→ WHAT TO WORK ON:
For the data that follows, state how many lines hold the string "letter", giving the number by itself.

→ RECORDED DATA:
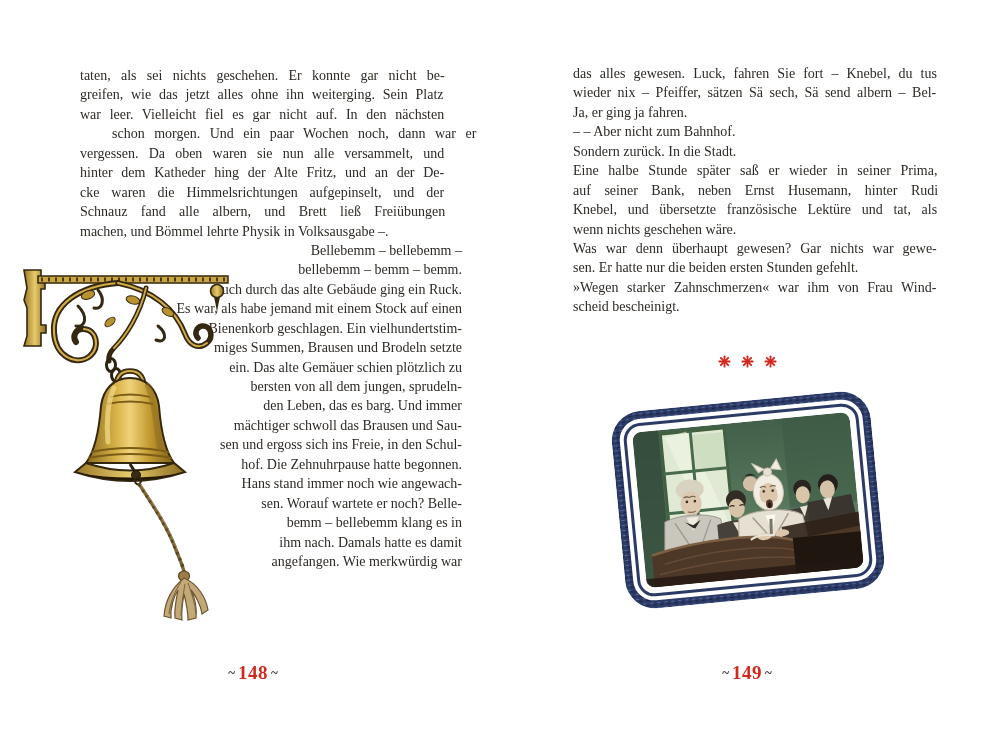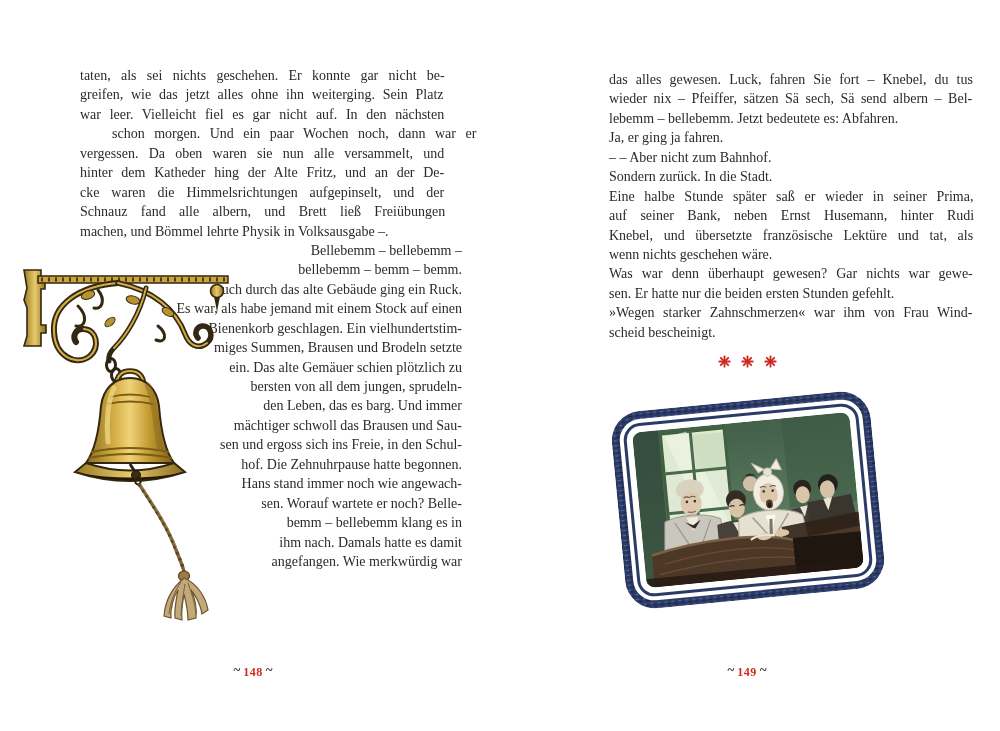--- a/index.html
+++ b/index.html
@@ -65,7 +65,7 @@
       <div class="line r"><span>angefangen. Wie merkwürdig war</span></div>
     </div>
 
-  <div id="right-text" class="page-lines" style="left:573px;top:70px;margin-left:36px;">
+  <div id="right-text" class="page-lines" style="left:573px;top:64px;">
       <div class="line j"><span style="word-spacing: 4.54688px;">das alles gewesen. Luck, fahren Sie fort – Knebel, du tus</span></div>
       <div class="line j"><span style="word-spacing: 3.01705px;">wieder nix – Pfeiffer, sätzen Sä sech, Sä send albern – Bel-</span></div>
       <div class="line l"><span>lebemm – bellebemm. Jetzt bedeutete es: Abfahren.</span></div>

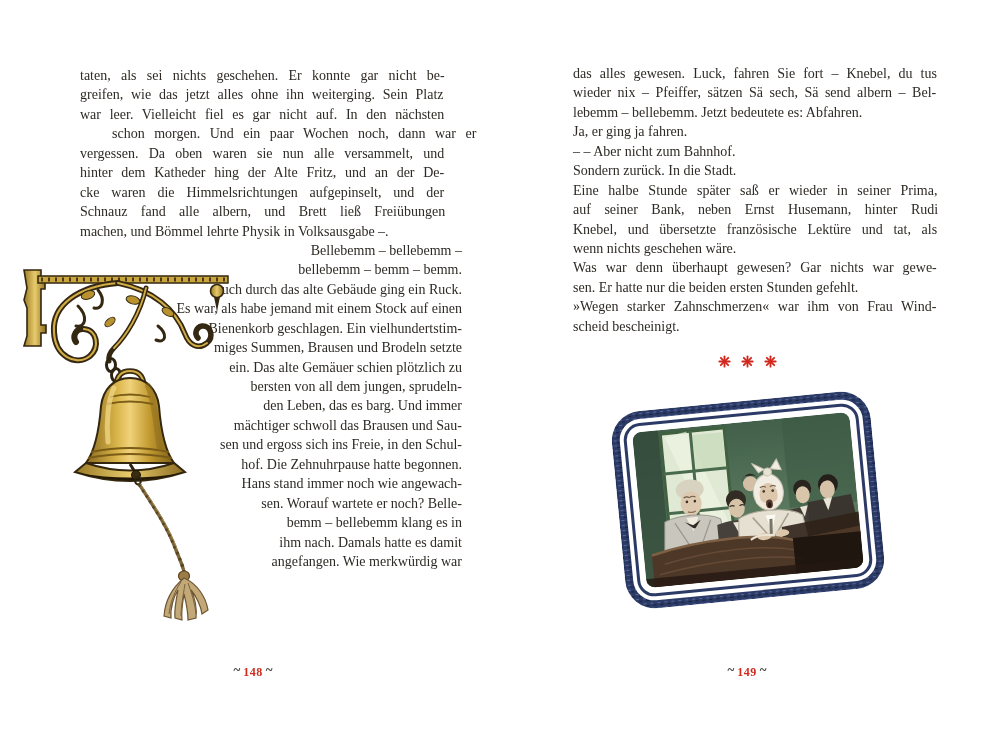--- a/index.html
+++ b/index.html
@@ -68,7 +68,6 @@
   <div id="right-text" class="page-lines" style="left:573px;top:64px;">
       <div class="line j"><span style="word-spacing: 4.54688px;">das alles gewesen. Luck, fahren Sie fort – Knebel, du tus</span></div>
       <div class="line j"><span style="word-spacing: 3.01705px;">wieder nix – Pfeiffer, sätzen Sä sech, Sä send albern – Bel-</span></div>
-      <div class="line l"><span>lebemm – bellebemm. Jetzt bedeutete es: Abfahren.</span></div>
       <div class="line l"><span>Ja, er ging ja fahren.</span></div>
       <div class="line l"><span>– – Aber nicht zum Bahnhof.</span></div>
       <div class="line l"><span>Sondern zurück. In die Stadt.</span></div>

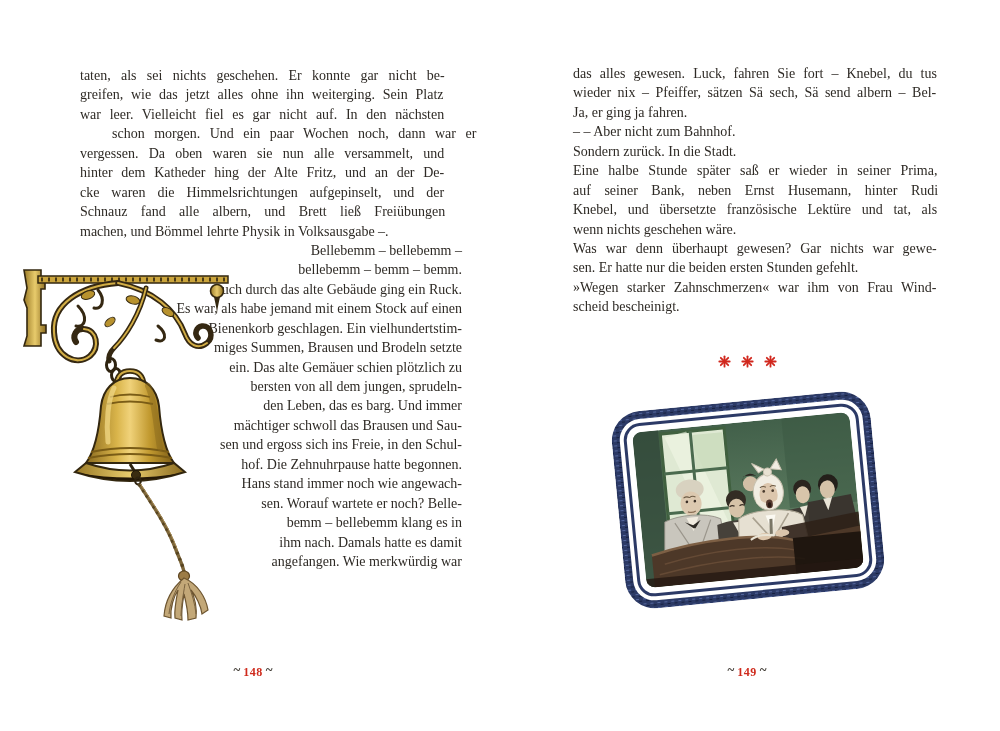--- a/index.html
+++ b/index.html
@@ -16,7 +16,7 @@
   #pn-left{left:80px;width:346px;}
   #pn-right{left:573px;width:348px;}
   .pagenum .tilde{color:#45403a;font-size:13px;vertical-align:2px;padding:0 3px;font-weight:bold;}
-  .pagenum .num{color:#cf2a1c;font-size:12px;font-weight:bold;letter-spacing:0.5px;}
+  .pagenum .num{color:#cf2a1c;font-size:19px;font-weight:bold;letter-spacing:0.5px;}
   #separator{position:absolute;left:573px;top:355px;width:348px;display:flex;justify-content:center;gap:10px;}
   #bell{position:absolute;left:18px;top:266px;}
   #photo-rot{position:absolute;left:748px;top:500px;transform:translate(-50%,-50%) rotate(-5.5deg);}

...

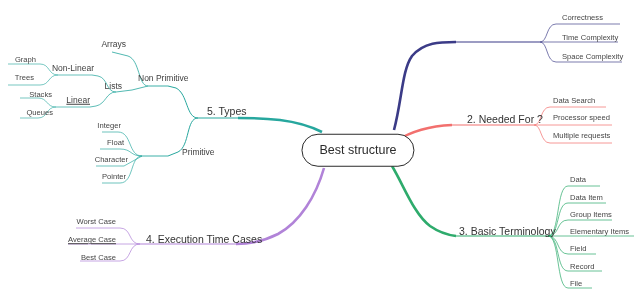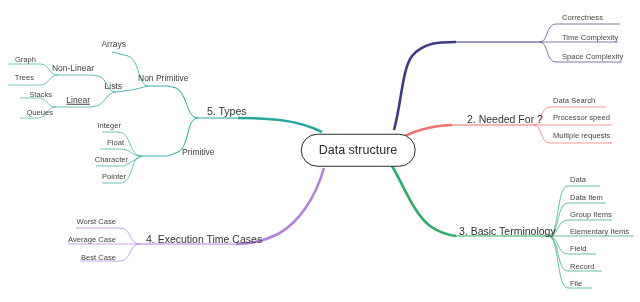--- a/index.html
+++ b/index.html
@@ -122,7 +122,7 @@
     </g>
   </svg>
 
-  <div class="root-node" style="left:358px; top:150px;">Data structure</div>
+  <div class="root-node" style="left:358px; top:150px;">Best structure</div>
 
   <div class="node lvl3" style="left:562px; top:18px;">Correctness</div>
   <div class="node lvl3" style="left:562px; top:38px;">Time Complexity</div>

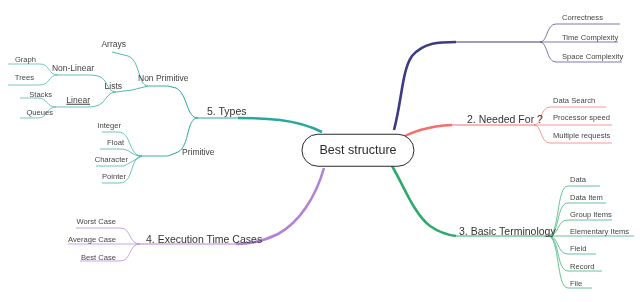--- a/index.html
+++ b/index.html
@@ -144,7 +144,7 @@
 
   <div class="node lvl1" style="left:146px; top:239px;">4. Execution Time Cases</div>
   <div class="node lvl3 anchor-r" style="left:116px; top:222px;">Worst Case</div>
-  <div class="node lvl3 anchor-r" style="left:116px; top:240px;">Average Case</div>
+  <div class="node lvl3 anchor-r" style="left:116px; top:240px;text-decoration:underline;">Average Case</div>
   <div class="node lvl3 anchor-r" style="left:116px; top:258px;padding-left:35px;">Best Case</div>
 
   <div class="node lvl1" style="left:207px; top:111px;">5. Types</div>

==

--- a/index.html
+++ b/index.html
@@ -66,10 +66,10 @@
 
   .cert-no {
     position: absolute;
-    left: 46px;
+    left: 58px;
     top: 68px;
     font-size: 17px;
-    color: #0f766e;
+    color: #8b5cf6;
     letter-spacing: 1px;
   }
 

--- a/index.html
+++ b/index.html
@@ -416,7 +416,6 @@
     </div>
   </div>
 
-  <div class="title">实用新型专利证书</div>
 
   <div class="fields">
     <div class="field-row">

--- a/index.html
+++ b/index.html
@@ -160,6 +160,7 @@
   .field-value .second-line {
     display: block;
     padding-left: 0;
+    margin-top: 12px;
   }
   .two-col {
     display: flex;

→ RESULT OF THIS EXERCISE:
3